Cultural Survival is Excited to Announce the Addition of Three Talented Women to our Staff
Bia’ni Madsa’ Juárez
(Mixe/Ayuuk ja’ay and Zapotec/Binnizá) is program associate for the Community Media and Indigenous Rights Radio programs. Born in the state of Oaxaca, Mexico, she grew up in two towns and cultures, Juchitán (Zapotec) and San José El Paraíso (Mixe). Since childhood, Madsa’ has been a part of the Indigenous resistance movement in Mexico and many local social organizations.
“I am a biologist who loves to work with people. I received an undergraduate in biology from Universidad Autónoma Metropolitana, Unidad Xochimilco. I have been working doing transdisciplinary research in my own Mixe community. For my master’s thesis in tropical ecology at the University of Vera Cruz, I conducted research about the relationship between tree diversity in coffee plantations and community organizations. My family produces organic coffee and is working to build a coffee project to improve their product and keep their shade coffee plantation thriving.”
Currently living in Oaxaca, Madsa’ says she is “happy to work with Cultural Survival so I can continue to be involved more directly in land and Indigenous rights protection in Oaxaca and Mexico.”
Maru Chávez Fonseca
is the Indigenous Rights Radio program manager. Chávez grew up in the region of Los Tuxtlas, Veracruz, Mexico. At age 15 she migrated to Mexico City to complete her studies at the National Autonomous University of Mexico. During the era of Perestroika, a political movement for reformation within the Communist Party of the Soviet Union during the 1980s, Fonseca received a scholarship to pursue her studies in journalism at Moscow State University in Russia.
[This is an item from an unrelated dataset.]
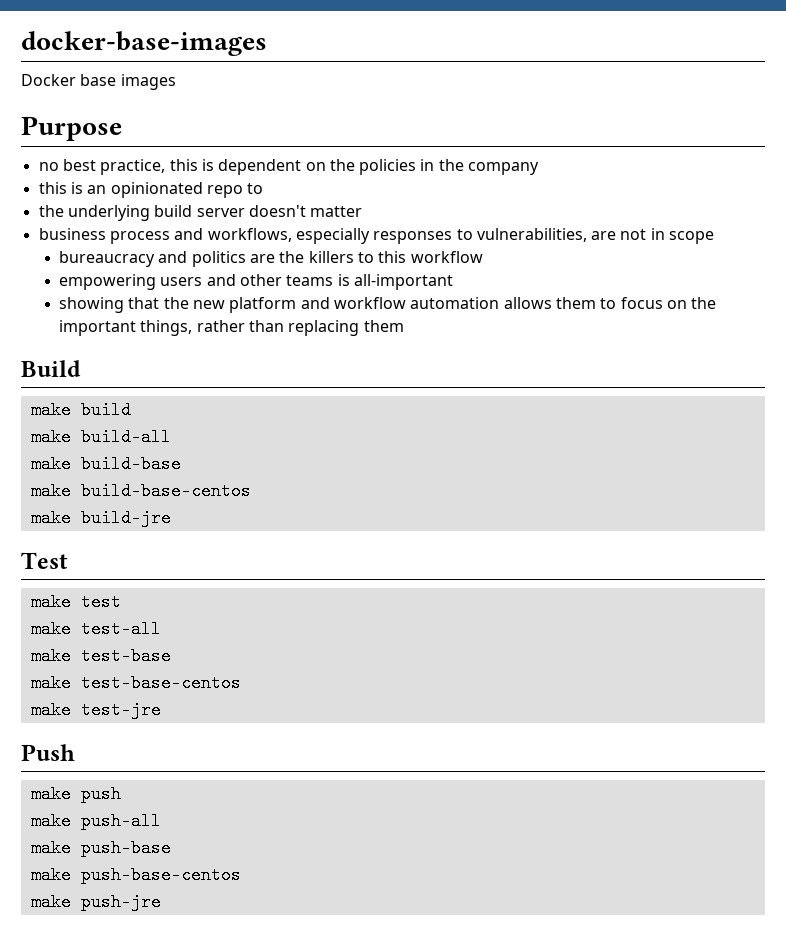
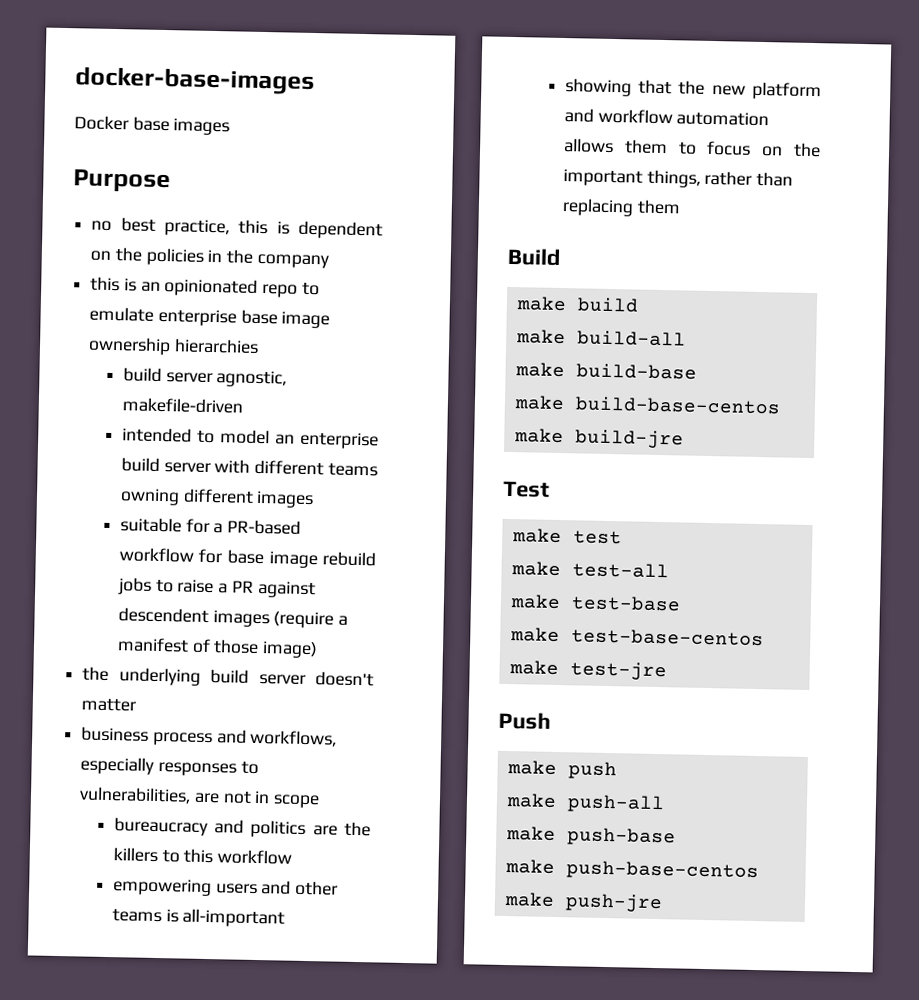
- this is an opinionated repo to
+ this is an opinionated repo to emulate enterprise base image ownership hierarchies
+ build server agnostic, makefile-driven
+ intended to model an enterprise build server with different teams owning different images
+ suitable for a PR-based workflow for base image rebuild jobs to raise a PR against descendent images (require a manifest of those image)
She has devoted the last 20 years to designing radio communication strategies with a feminist and human rights approach. In particular, she has been dedicated to strengthening community and Indigenous media and the participation of women in media in exercising their right to freedom of expression.
Besides working as a radio journalist and human rights defender, Chávez enjoys the company of her daughter, dogs, and cats.
(Maya Mam) is Indigenous Youth Community Media Fellowship coordinator. Currently living in Ixtahuacan, Guatemala, Garcia was born in a refugee camp in Campeche, Mexico as her family fled Guatemala in the 1980s due to the military genocide operation that targeted Indigenous communities. At the age of 3, her family received refugee status in Canada, and she grew up on traditional territories of the Coast Salish peoples: sḵwxwú7mesh (Squamish), sel̓íl̓witulh (TsleilWaututh), and xwməθkwəy̓əm (Musqueam) Nations. Her experience as a marginalized Indigenous youth inspired her in advocating for Indigenous sovereignty and self-autonomy.
Garcia is an interdisciplinary artist who holds sacred spaces through movement, play, and creativity. She practices her spiritual gift when working with resilient children, youth, and women displaced in society. Over her five years of experience as a facilitator, youth counselor, and community builder, she has helped individuals develop a sense of self-worth and integrity. She is enlivened by opportunities to explore authentic exchange, leadership, world-bridging, social justice, and youth empowerment.
Garcia has worked with a variety of intergenerational, intercultural, and youth-focused organizations within Canada and hopes to continue on this path in collaborating, teaching, learning, and performing on an international level. Her dream is to return to Guatemala and bridge relations with Indigenous youth through collective media. She says she feels her role as the project coordinator for the Indigenous Youth Community Media Fellowship is the stepping stone to making her dreams come true and becoming part of the global community with Cultural Survival.